Peux-tu te présenter ?

Je m’appelle Rouba, j’ai 20 ans, je suis syrienne, j’habite avec ma famille, j’aime beaucoup cuisiner, surtout les desserts, je fais toujours avec ma mère dans la cuisine. Le dessert c’est juste moi, je fais aussi avec ma sœur, j’aime le sport, je cours beaucoup. J’aime écouter la musique, le matin avec le café. Nous sommes 8 et ça fait 3 ans que je suis arrivée en France, depuis 2018. J’ai le niveau A1 en français. J’aime beaucoup ma famille. Ma sœur me manque, ça fait trois ans que je l’ai pas vue, elle me manque, elle est au Liban. J’aime beaucoup mulukhiyah* qui se mange avec le riz et les feuilles de vignes, et le maqluba* qui se mange aussi avec du riz et mahshi*. J’aime beaucoup les halawet el jeben*, qatayef* et hrisa.

Est-ce que tu as un souvenir particulier lié à la cuisine de ton enfance ?

Mmm… Je crois que mon souvenir c’est le mulukkhiyah, un plat typique syrien parce que ma mère en cuisinait souvent. Et les maqluba. L’odeur, les couleurs, parce que les couleurs sont vertes et jaunes, ce sont de belles couleurs qui frappent. Et ça se cuisine avec du citron. Ça sent super bon. Au ramadan lorsque ma mère cuisine je me dis tout de suite que c’est bon. Il y a une épice dont je me souviens particulièrement le hil*, on en met dans le café et dans la cuisine et c’est vraiment une odeur dont je me rappelle bien.

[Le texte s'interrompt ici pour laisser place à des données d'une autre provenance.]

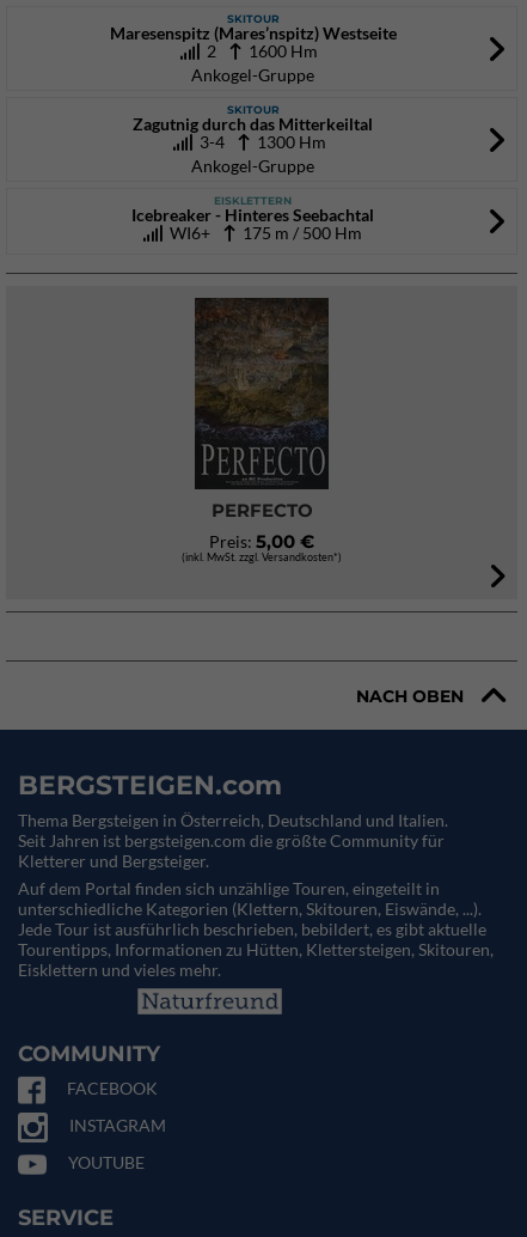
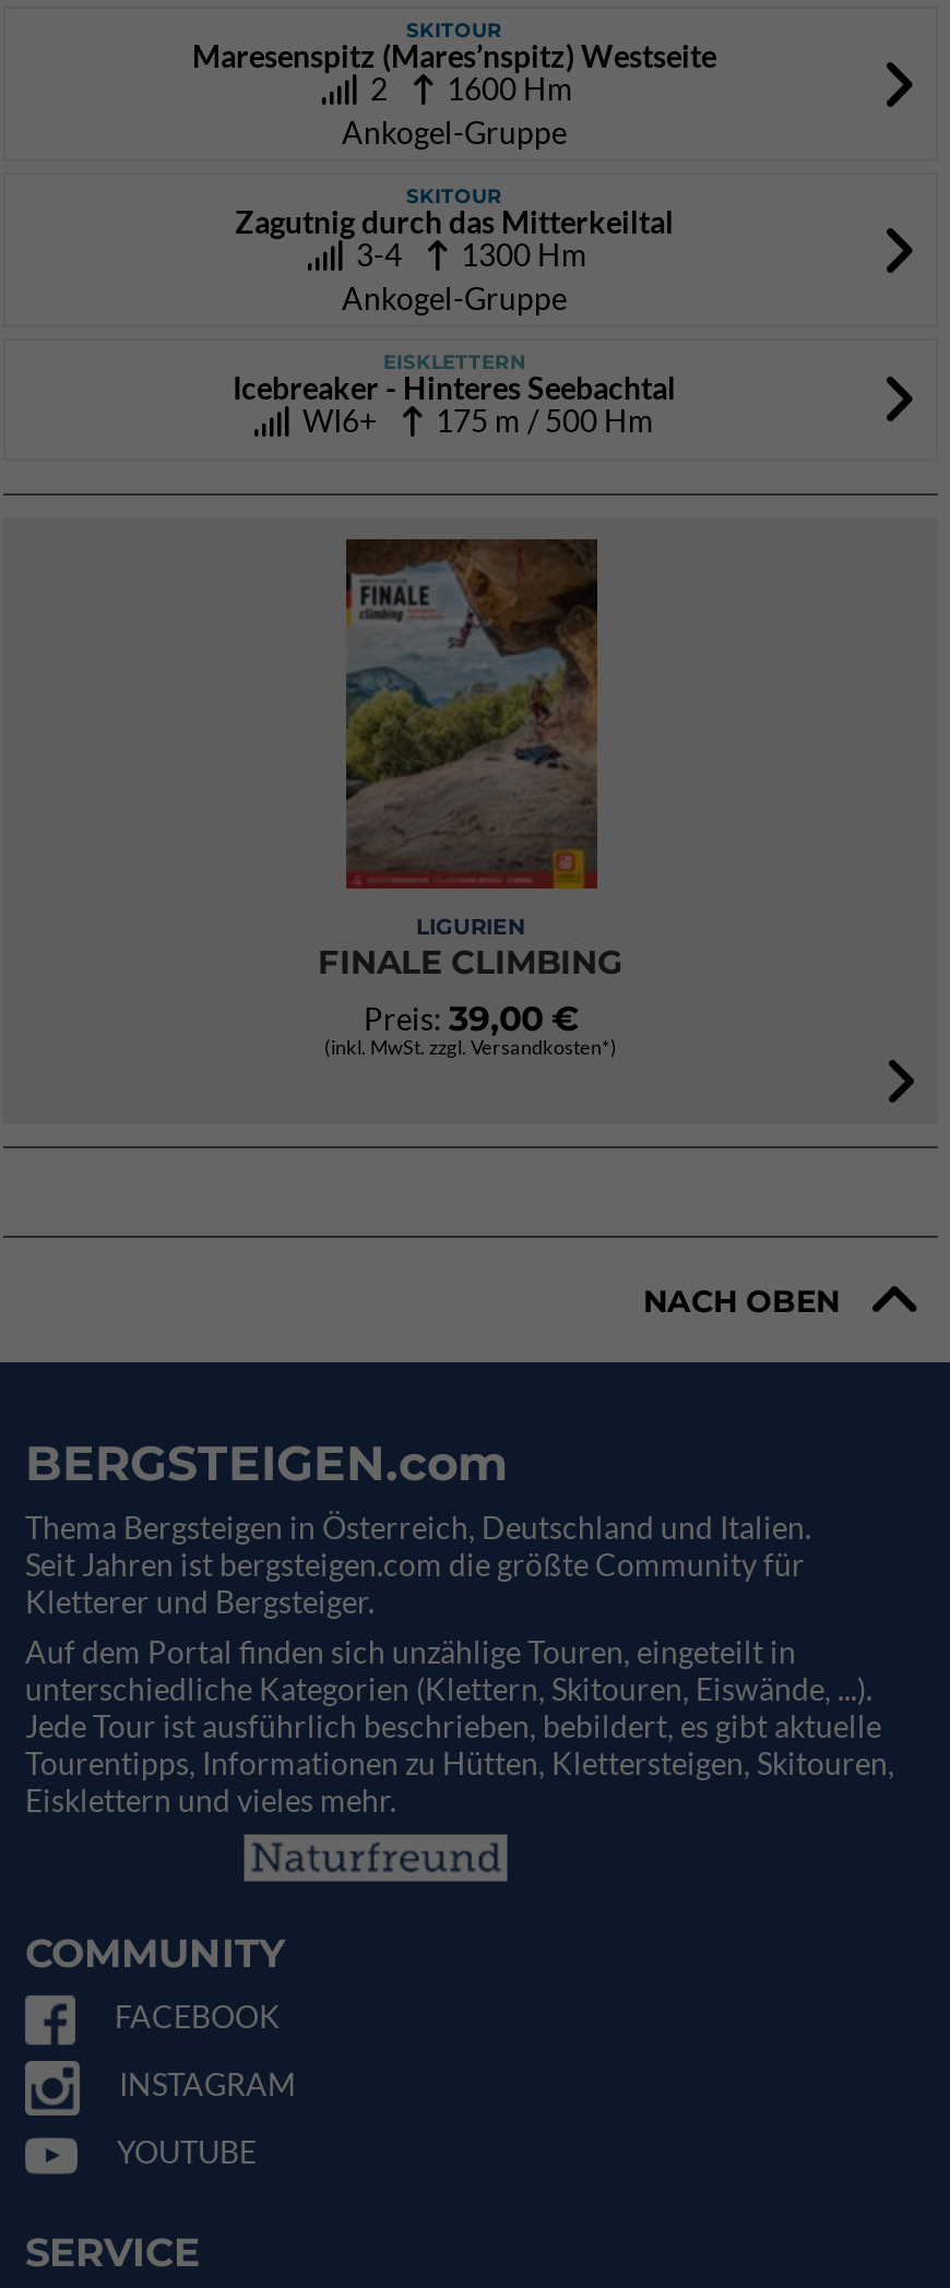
[194,297,331,553] [image] | PERFECTO | Preis: 5,00 € -> [318,537,624,1039] [image] | LIGURIEN | FINALE CLIMBING | Preis: 39,00 €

Quels sont les ingrédients phare de ta cuisine ?

J’aime beaucoup la salade, j’en mets dans tous mes plats. Je mets toujours de l’huile d’olive, du sel, du poivre. Je trouve que ça a meilleur goût. Et vraiment beaucoup de sel. On utilise beaucoup de curcuma, en fait on utilise énormément d’épices.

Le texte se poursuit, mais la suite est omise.